Pilar Latiesa
Pilar Latiesa

Reputation: 695

Understanding what atomic constraints are

I've just learnt from a video of a presentation by Saar Raz that the following constraints:

template <typename T>
concept C = sizeof(T) > 1;


template <typename T>
concept D = sizeof(T) > 1 && sizeof(T) >= 4;

are ambiguous for overloading because the atomic constraints sizeof(T) > 1 occurring at C and D, respectively, are not equivalent.

They aren't because the standard says [templ.constr]:

Two atomic constraints are identical if they are formed from the same expression [...]

The key is that expression is in italics, referring to the grammar term, which is defined as [expr.comma]:

expression:

assignment-expression

expression , assignment-expression

I don't understand why an atomic constraint needs to involve an assignment. Why is so?

I must admit that the above code is best written by concept refinement, but I intuitively thought that that way of writing it was correct too.

Upvotes: 4

Views: 1227

Answers (1)

Barry
Barry

Reputation: 303741

I don't understand why an atomic constraint needs to involve an assignment.

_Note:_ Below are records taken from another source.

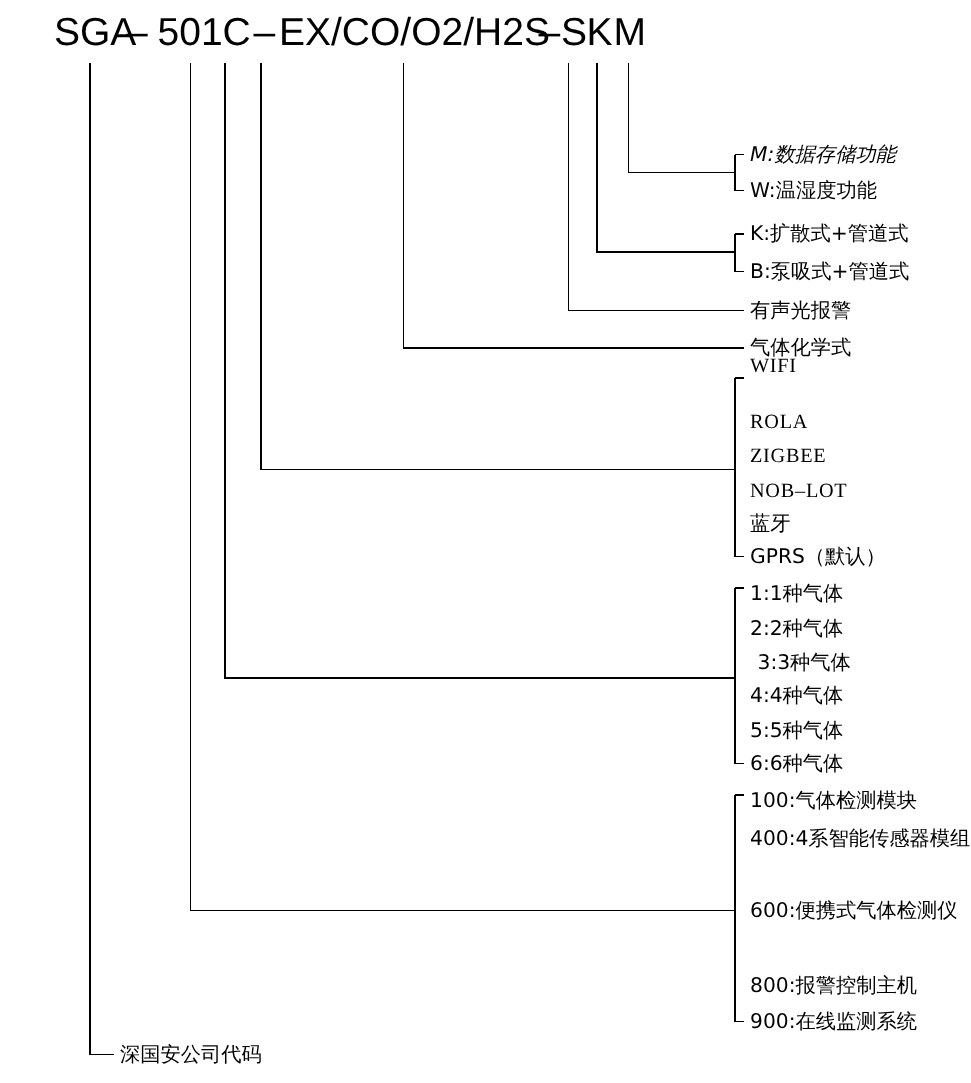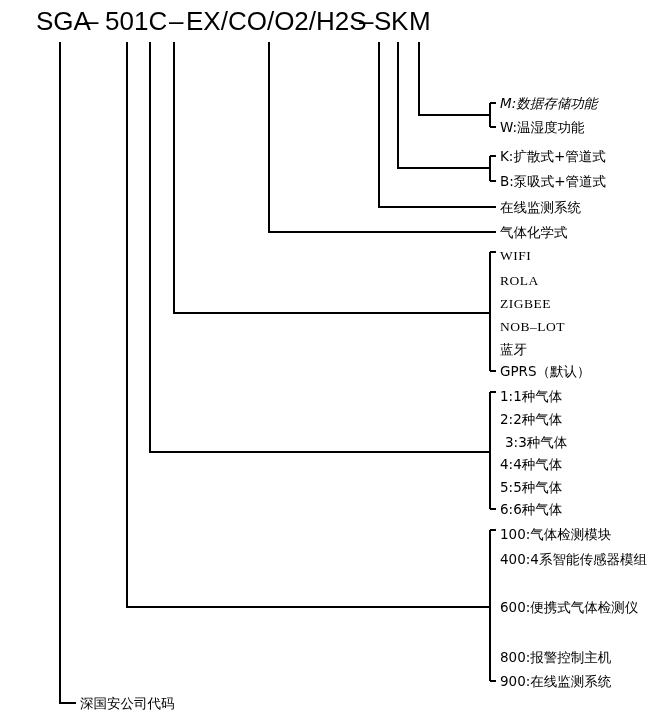--- a/index.html
+++ b/index.html
@@ -118,7 +118,7 @@
   <div class="lbl lbl-cn" style="left:478px; top:148px;">K:扩散式+管道式</div>
   <div class="lbl lbl-cn" style="left:478px; top:173px;">B:泵吸式+管道式</div>
 
-  <div class="lbl lbl-cn" style="left:478px; top:199px;">在线监测系统</div>
+  <div class="lbl lbl-cn" style="left:478px; top:199px;">有声光报警</div>
 
   <div class="lbl lbl-cn" style="left:478px; top:224px;">气体化学式</div>
 

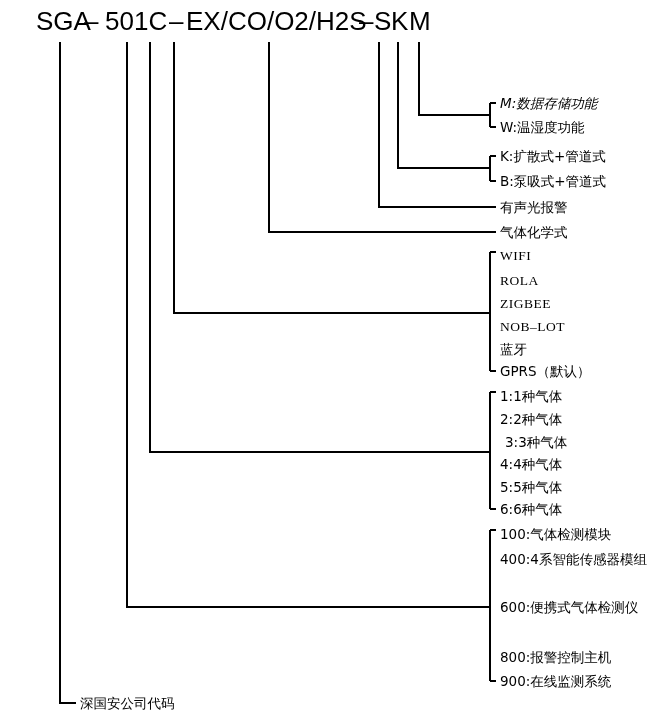--- a/index.html
+++ b/index.html
@@ -122,7 +122,7 @@
 
   <div class="lbl lbl-cn" style="left:478px; top:224px;">气体化学式</div>
 
-  <div class="lbl lbl-mono" style="left:478px; top:248px;">WIFI</div>
+  <div class="lbl lbl-mono" style="left:478px; top:236px;">WIFI</div>
   <div class="lbl lbl-mono" style="left:478px; top:273px;">ROLA</div>
   <div class="lbl lbl-mono" style="left:478px; top:296px;">ZIGBEE</div>
   <div class="lbl lbl-mono" style="left:478px; top:319px;">NOB–LOT</div>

Why is so?

Emphasis mine.

It doesn't need to involve an assignment. It's just that expression is the top-level grammar term for expressions, that encompasses all the other kinds of expressions. sizeof(T) > 1 is an expression, as is sizeof(T) >= 4, as is sizeof(T) > 1 && sizeof(T) >= 4.

What this grammar definition means is that an expression is either an assignment-expression or another expression , assignment-expression. The grammar is hierarchically arranged based on what we consider to be operator precedence:

  • , has the lowest precedence, so the grammar pulls that one out first. That's what happens when we define expression recurisvely as expression , assignment-expression
  • = has the next lowest precedence, so we pull that one out next.
  • And then the grammar for assignment-expression takes us to logical-or-expression (next lowest precedence)
  • And then logical-and-expression, etc.

An assignment-expression need not actually involve an assignment. It's actually any kind of arbitrarily complex expression. All we know about it is that it definitely does not involve a , because we already pulled that one out.


Separately from all of that, the intent is that two atomic constraints are the same if they are literally the same expression in a source file. That is, constraint subsumption only applies to concepts.